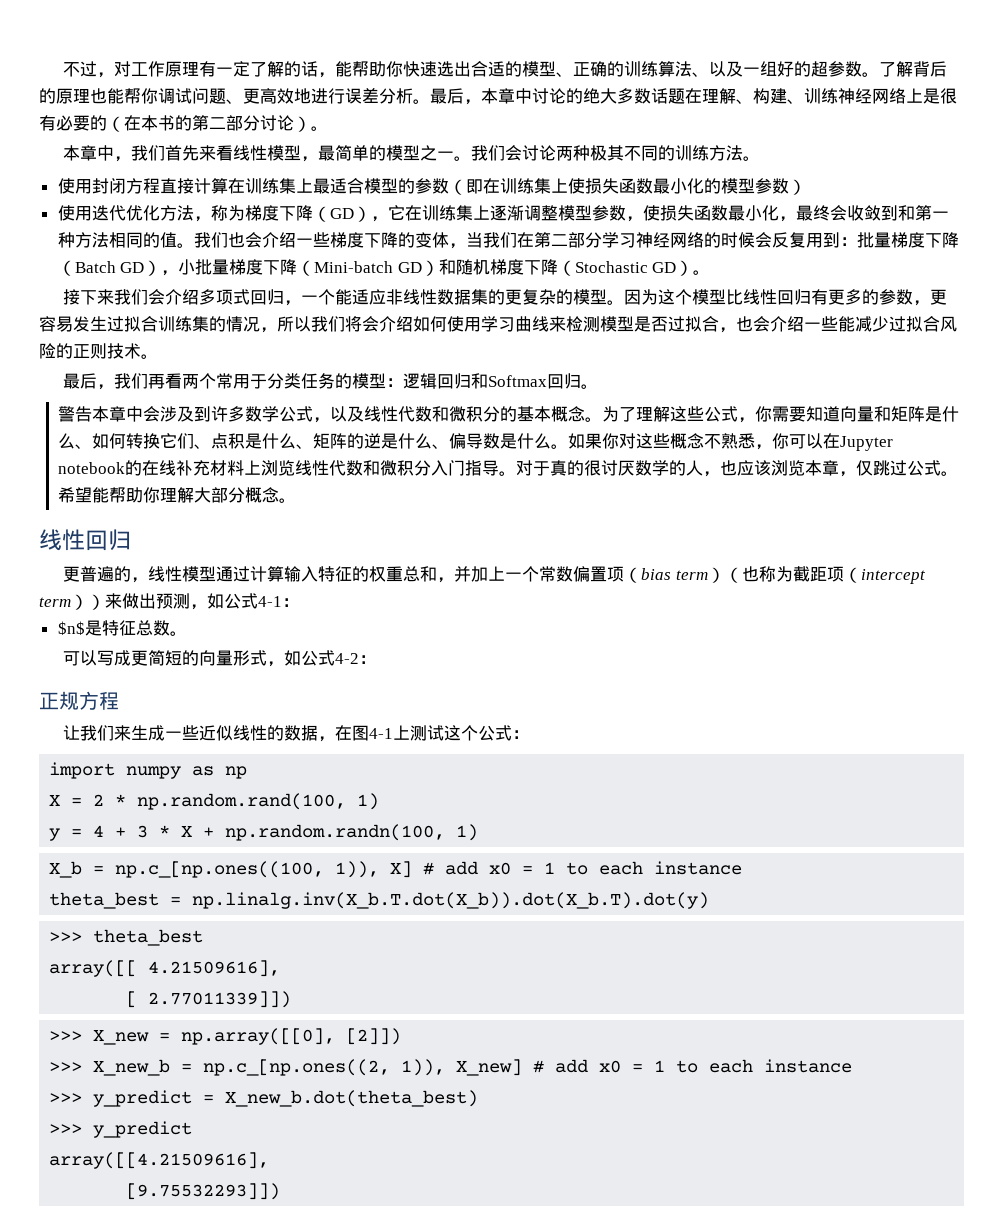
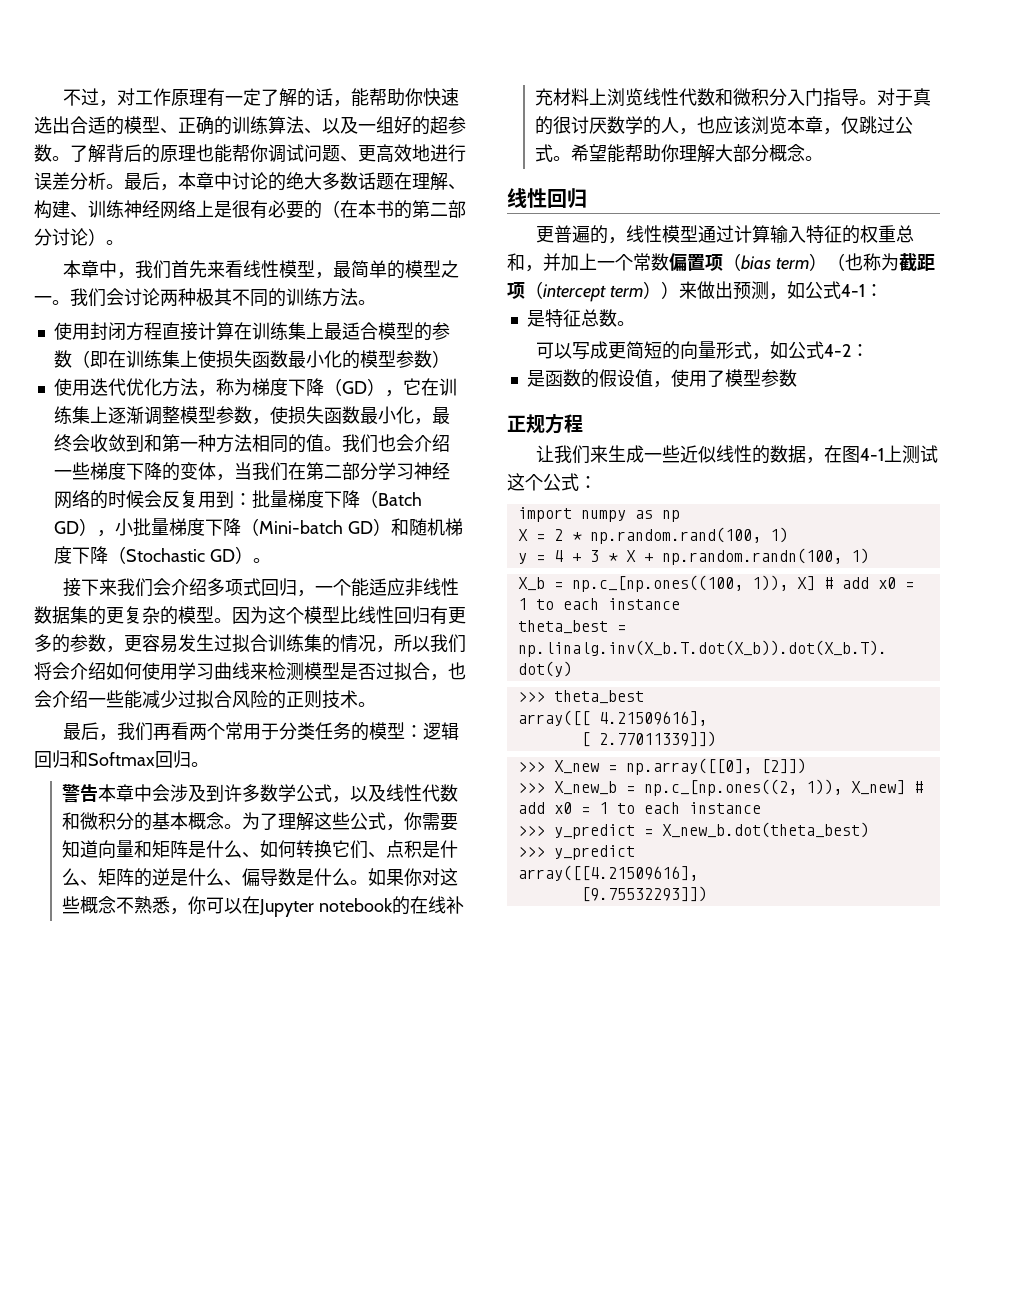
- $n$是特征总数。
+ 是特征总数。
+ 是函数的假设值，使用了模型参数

* * *

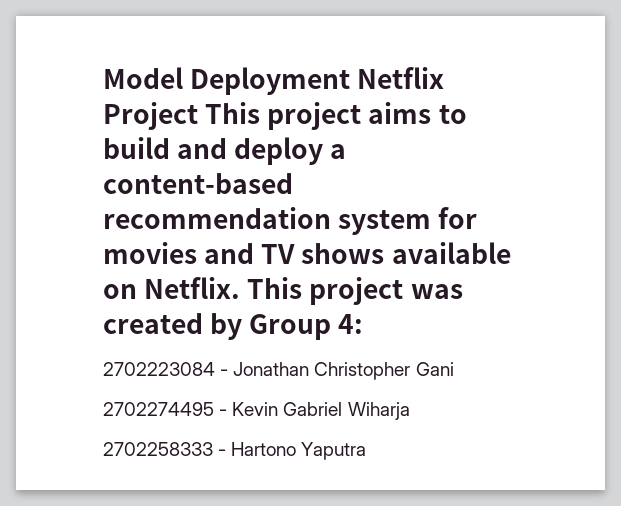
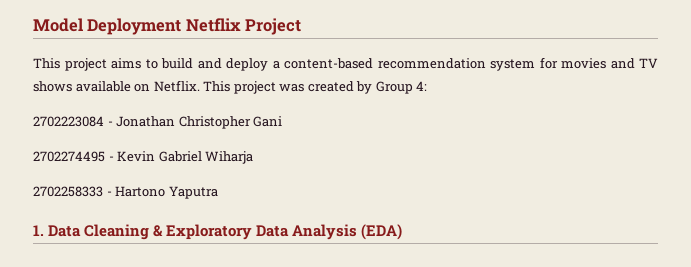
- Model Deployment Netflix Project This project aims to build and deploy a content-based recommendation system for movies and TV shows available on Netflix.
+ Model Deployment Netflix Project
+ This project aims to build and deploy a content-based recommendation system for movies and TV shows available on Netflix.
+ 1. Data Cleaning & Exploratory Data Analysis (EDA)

→ Task description
Write down only the number of lines above where the word "recommendation" occurs.

→ Result for this task
2